Unique Preference Aggregation in Design and Decision Making

TL;DR

This paper introduces a rigorous, unique preference aggregation framework based on measurement theory, addressing limitations of existing methods in multi-criteria decision analysis and design optimization.

Contribution

It establishes the principal axioms for unique preference aggregation, providing a mathematically valid foundation that improves robustness in decision-making and optimization.

Findings

Common aggregation methods often produce inconsistent rankings.

The proposed framework clarifies the limits of valid aggregation.

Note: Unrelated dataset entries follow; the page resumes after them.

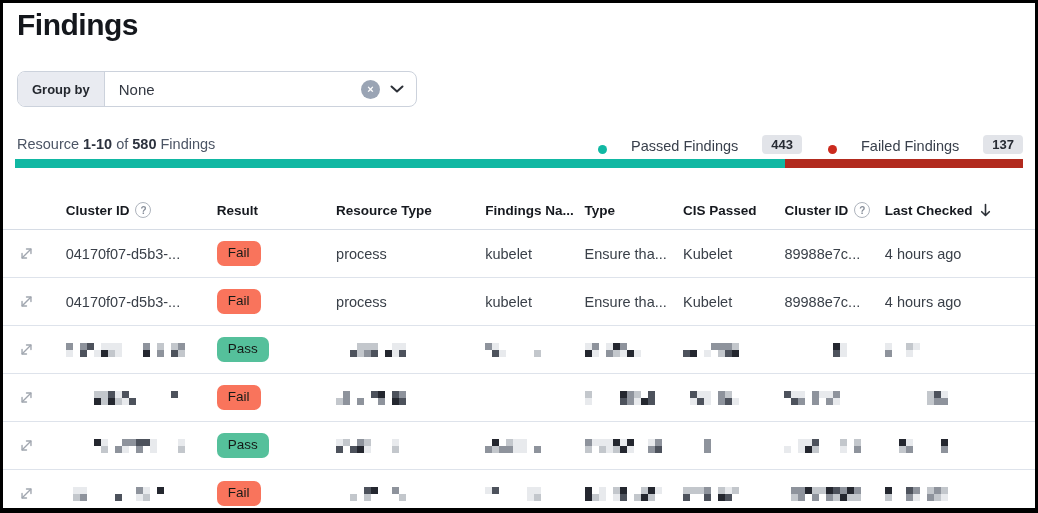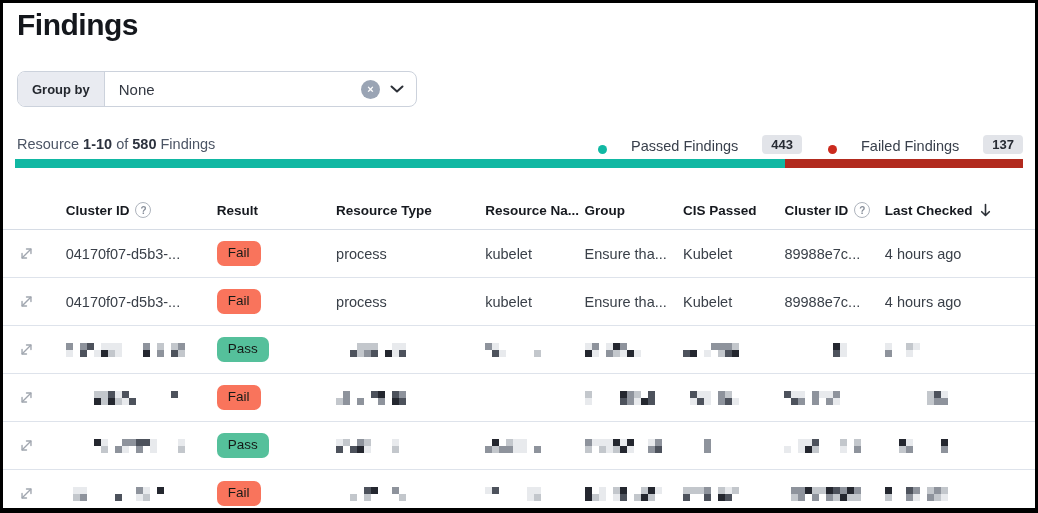--- a/index.html
+++ b/index.html
@@ -148,7 +148,7 @@
           <span>Resource Type</span>
         </div>
         <div class="th c-resource_name">
-          <span>Resource Na...</span>
+          <span>Findings Na...</span>
         </div>
         <div class="th c-rule">
           <span>Group</span>

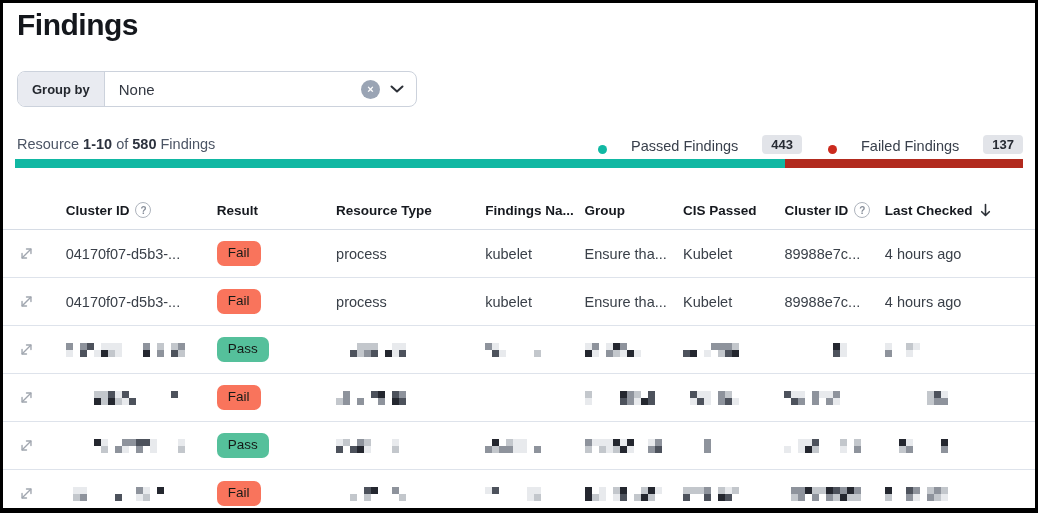--- a/index.html
+++ b/index.html
@@ -151,7 +151,7 @@
           <span>Findings Na...</span>
         </div>
         <div class="th c-rule">
-          <span>Group</span>
+          <span>Type</span>
         </div>
         <div class="th c-cis_section">
           <span>CIS Passed</span>

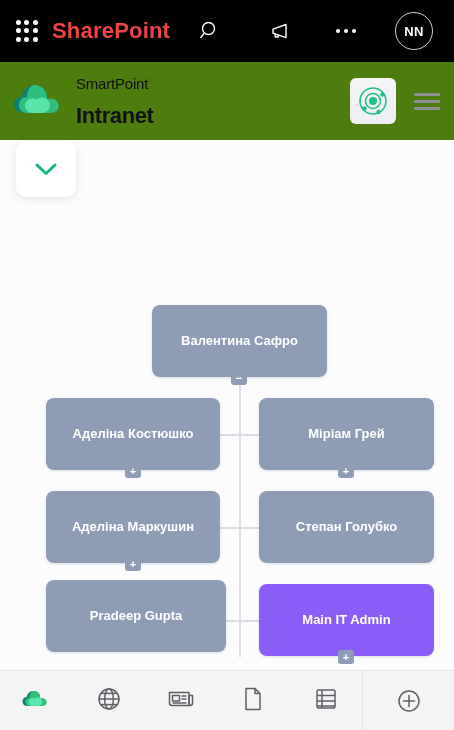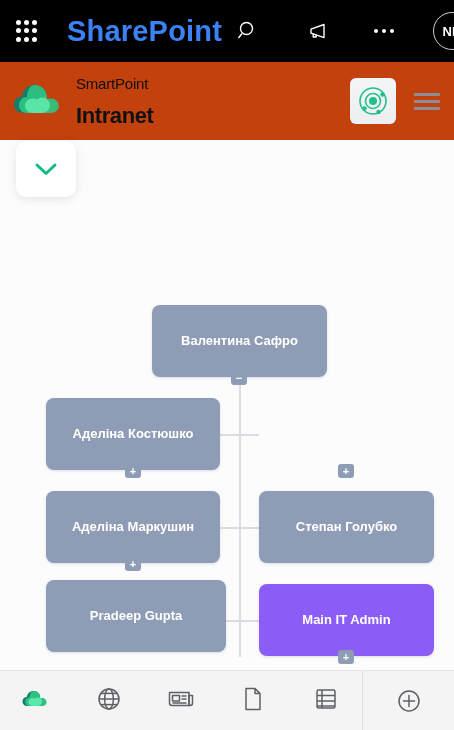--- a/index.html
+++ b/index.html
@@ -20,7 +20,7 @@
     grid-template-columns: repeat(3, 1fr); grid-template-rows: repeat(3, 1fr);
     gap: 3px; padding: 2px; cursor: pointer; }
   .waffle i { display: block; width: 5px; height: 5px; border-radius: 50%; background: #ffffff; }
-  .suite-title { color: #3b82f6; font-size: 29px; font-weight: bold; margin-left: 28px;
+  .suite-title { color: #ef4444; font-size: 22px; font-weight: bold; margin-left: 12px;
     letter-spacing: .2px; white-space: nowrap; }
   .suite-actions { margin-left: auto; display: flex; align-items: center; gap: 16px; padding-right: 14px; }
   .sa { width: 52px; height: 52px; display: flex; align-items: center; justify-content: center; cursor: pointer; }

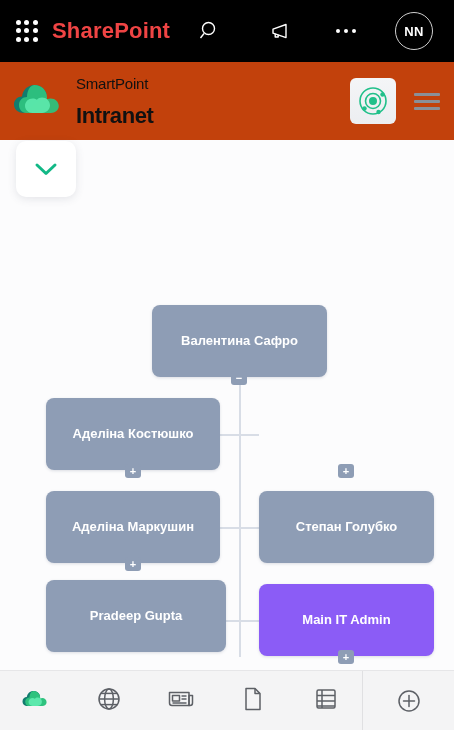--- a/index.html
+++ b/index.html
@@ -35,7 +35,7 @@
   
   .site-bar {
     position: absolute; top: 62px; left: 0; width: 454px; height: 78px;
-    background: #c2410c; display: flex; align-items: center;
+    background: #4d7c0f; display: flex; align-items: center;
   }
   .brand { display: flex; align-items: center; margin-left: 12px; }
   .brand-mark { width: 56px; height: 44px; flex: 0 0 auto; }

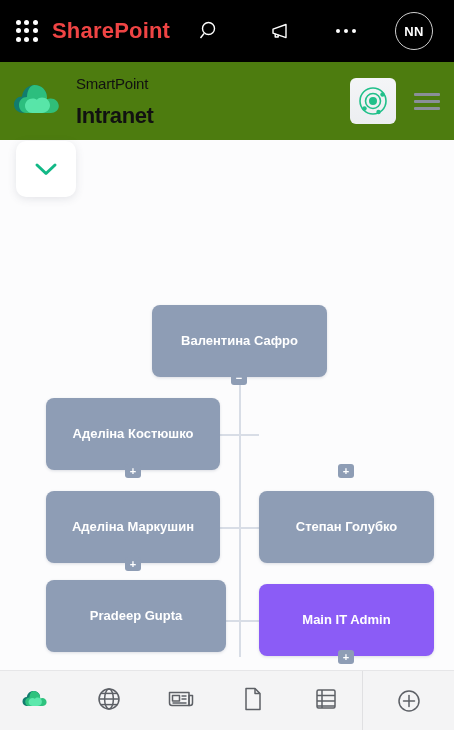--- a/index.html
+++ b/index.html
@@ -187,6 +187,7 @@
     <div class="node slate" style="left:46px; top:198px; width:174px; height:72px;">Аделіна Костюшко</div>
     <div class="toggle" style="left:125px; top:264px;">+</div>
 
+    <div class="node slate" style="left:259px; top:198px; width:175px; height:72px;">Міріам Грей</div>
     <div class="toggle" style="left:338px; top:264px;">+</div>
 
     <div class="node slate" style="left:46px; top:291px; width:174px; height:72px;">Аделіна Маркушин</div>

It offers a principled basis for robust MCDA and MODO.

Abstract

Preference aggregation is a core operation in multi-objective design optimisation and group decision-making, as it determines the best-fit-for-common-purpose alternative within complex socio-technical contexts. Therefore, their aggregation requires a rigorous measurement-theoretic foundation to ensure mathematical validity, interpretability, and uniqueness. PFM establishes the principal axioms of unique preference aggregation, providing a rigorous basis on which aggregation can be demonstrated. In this paper, it is shown that commonly used aggregation approaches in MCDM - such as weighted arithmetic and geometric means, as well as weighted distance-based optimisation methods - often fail to produce consistent rankings and are therefore unsuitable for pure MCDM. In contrast, the unique preference aggregation presented here clarifies the mathematical limits of valid aggregation and provides a principled, implementable foundation for robust multi-criteria decision analysis (MCDA) and multi-objective design optimisation (MODO) in multi-faceted problems.